WHAT YOU SHOULD DO: The word "Practice": say how many lines of the data below contain it, and give the number alone.

INPUT DATA:
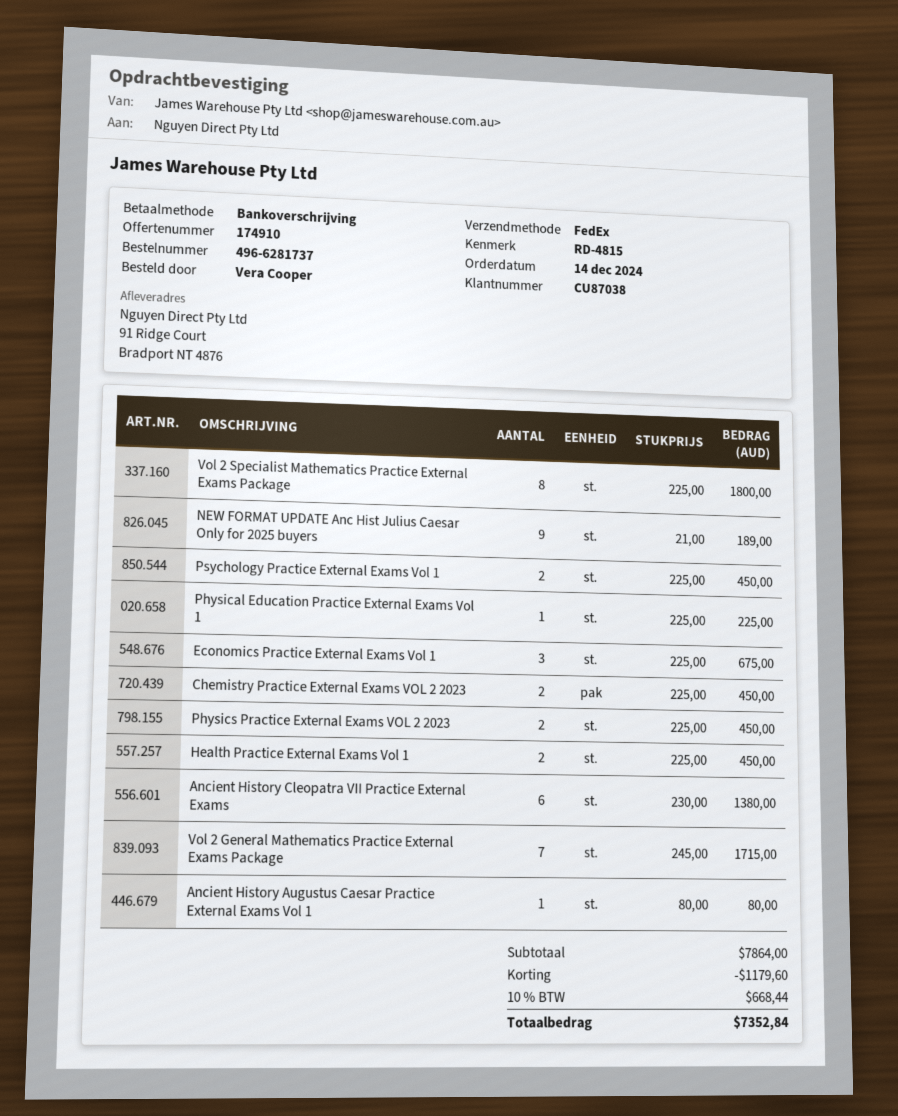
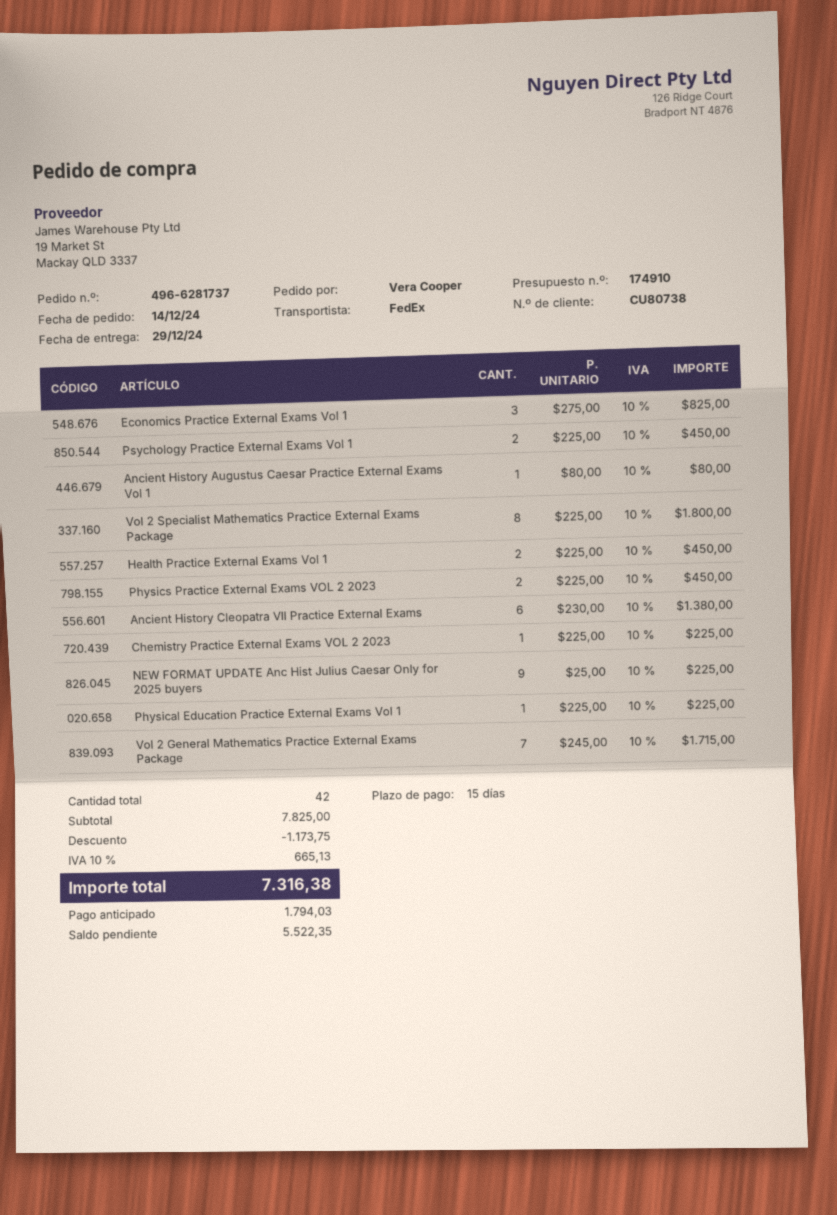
customer number: CU87038 -> CU80738
NEW FORMAT UPDATE Anc Hist Julius Caesar Only for 2025 buyers: 9 x 21.00 = 189.00 -> 9 x 25.00 = 225.00
Economics Practice External Exams Vol 1: 3 x 225.00 = 675.00 -> 3 x 275.00 = 825.00
Chemistry Practice External Exams VOL 2 2023: 2 x 225.00 = 450.00 -> 1 x 225.00 = 225.00
subtotal: 7864.00 -> 7825.00
discount: 1179.60 -> 1173.75
tax: 10% = 668.44 -> 10% = 665.13
total: 7352.84 -> 7316.38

TASK RESULT: 2